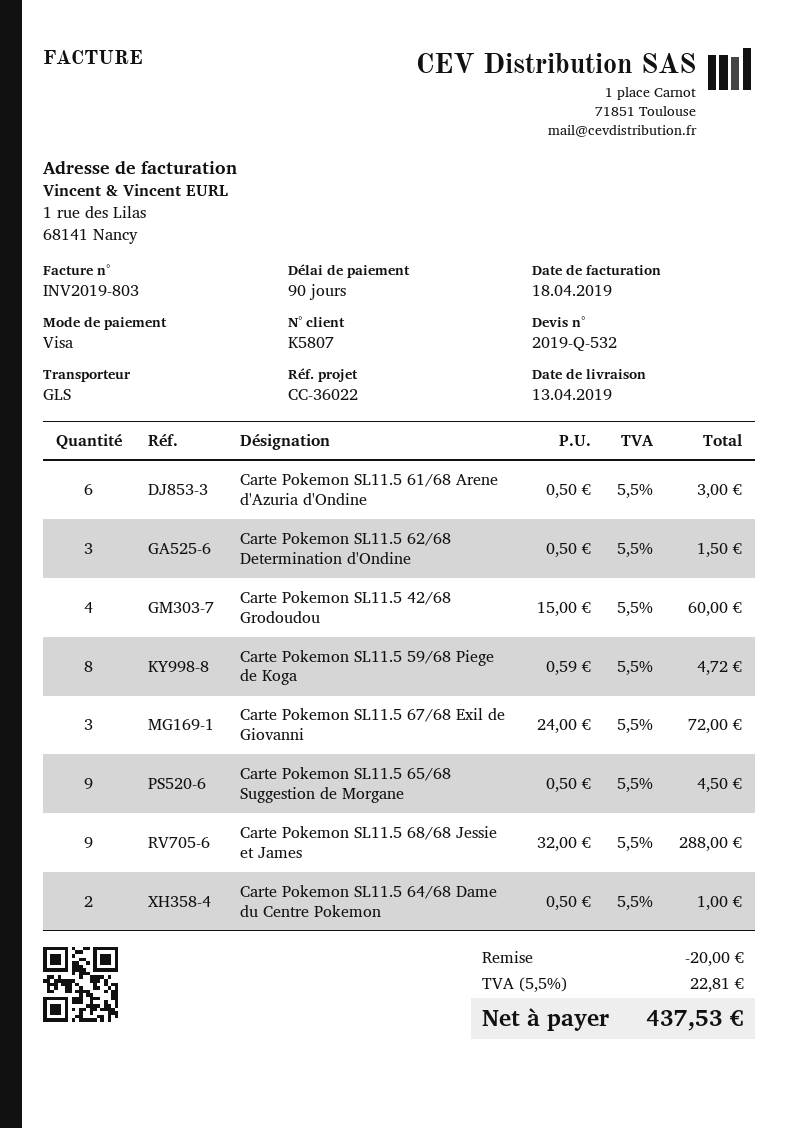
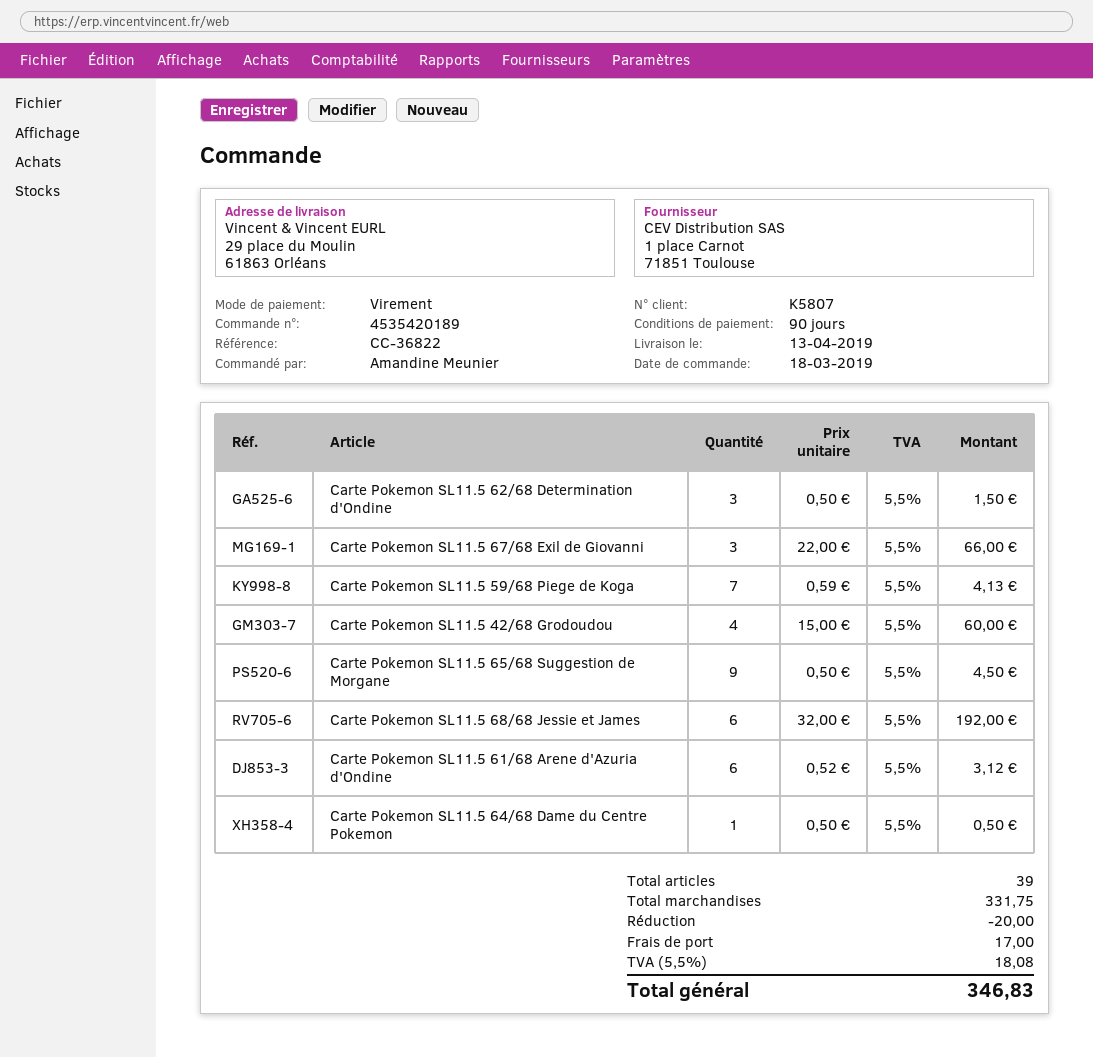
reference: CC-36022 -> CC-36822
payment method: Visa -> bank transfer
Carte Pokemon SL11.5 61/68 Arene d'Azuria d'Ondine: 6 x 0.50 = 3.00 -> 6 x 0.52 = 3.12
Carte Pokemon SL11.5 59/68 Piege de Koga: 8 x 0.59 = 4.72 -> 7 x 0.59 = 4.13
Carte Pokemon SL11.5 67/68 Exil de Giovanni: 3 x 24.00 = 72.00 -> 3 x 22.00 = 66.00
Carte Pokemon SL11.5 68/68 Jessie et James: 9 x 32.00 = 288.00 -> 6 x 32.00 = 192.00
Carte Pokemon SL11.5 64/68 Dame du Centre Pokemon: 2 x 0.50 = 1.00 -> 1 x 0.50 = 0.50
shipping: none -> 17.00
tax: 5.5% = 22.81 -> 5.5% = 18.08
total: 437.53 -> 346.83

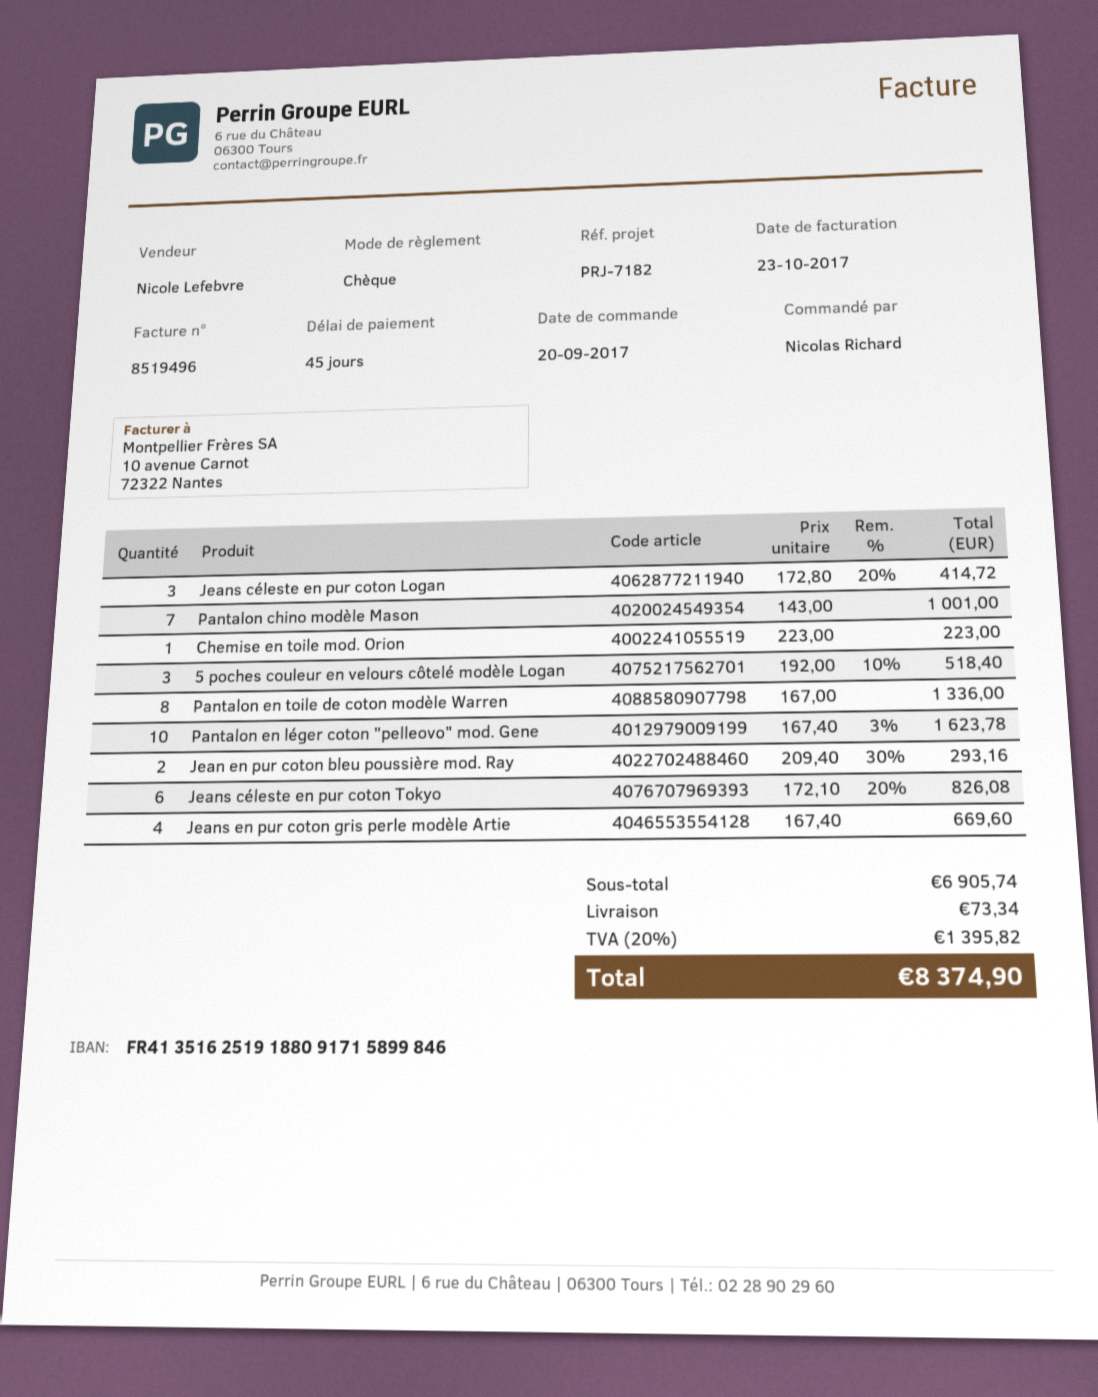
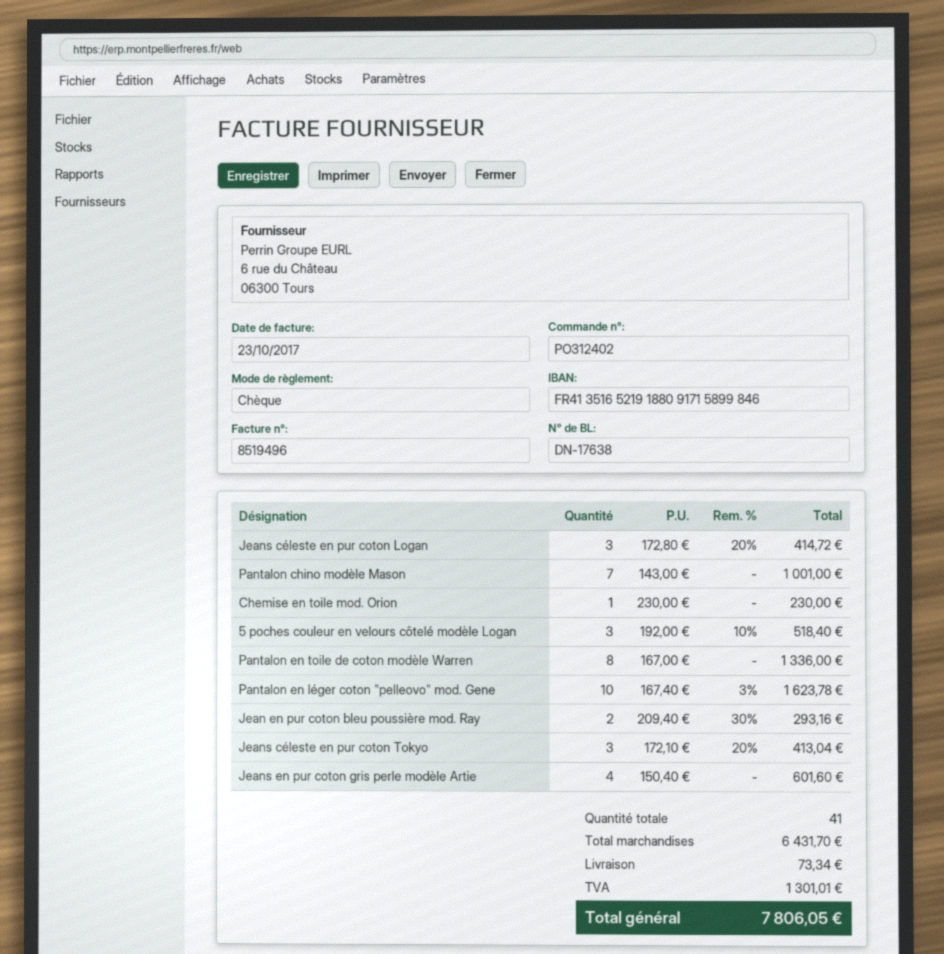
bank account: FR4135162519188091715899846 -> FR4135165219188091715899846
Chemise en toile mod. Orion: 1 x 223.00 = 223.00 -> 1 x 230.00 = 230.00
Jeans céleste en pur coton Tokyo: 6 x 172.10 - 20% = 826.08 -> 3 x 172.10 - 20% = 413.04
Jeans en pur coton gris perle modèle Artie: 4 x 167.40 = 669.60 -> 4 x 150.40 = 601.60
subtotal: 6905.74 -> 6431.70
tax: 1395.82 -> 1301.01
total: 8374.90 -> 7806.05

----

● **Brief**
Print the material above word for word, and keep the pictures out of it.

● **Reply**
reference: CC-36022 -> CC-36822
payment method: Visa -> bank transfer
Carte Pokemon SL11.5 61/68 Arene d'Azuria d'Ondine: 6 x 0.50 = 3.00 -> 6 x 0.52 = 3.12
Carte Pokemon SL11.5 59/68 Piege de Koga: 8 x 0.59 = 4.72 -> 7 x 0.59 = 4.13
Carte Pokemon SL11.5 67/68 Exil de Giovanni: 3 x 24.00 = 72.00 -> 3 x 22.00 = 66.00
Carte Pokemon SL11.5 68/68 Jessie et James: 9 x 32.00 = 288.00 -> 6 x 32.00 = 192.00
Carte Pokemon SL11.5 64/68 Dame du Centre Pokemon: 2 x 0.50 = 1.00 -> 1 x 0.50 = 0.50
shipping: none -> 17.00
tax: 5.5% = 22.81 -> 5.5% = 18.08
total: 437.53 -> 346.83

bank account: FR4135162519188091715899846 -> FR4135165219188091715899846
Chemise en toile mod. Orion: 1 x 223.00 = 223.00 -> 1 x 230.00 = 230.00
Jeans céleste en pur coton Tokyo: 6 x 172.10 - 20% = 826.08 -> 3 x 172.10 - 20% = 413.04
Jeans en pur coton gris perle modèle Artie: 4 x 167.40 = 669.60 -> 4 x 150.40 = 601.60
subtotal: 6905.74 -> 6431.70
tax: 1395.82 -> 1301.01
total: 8374.90 -> 7806.05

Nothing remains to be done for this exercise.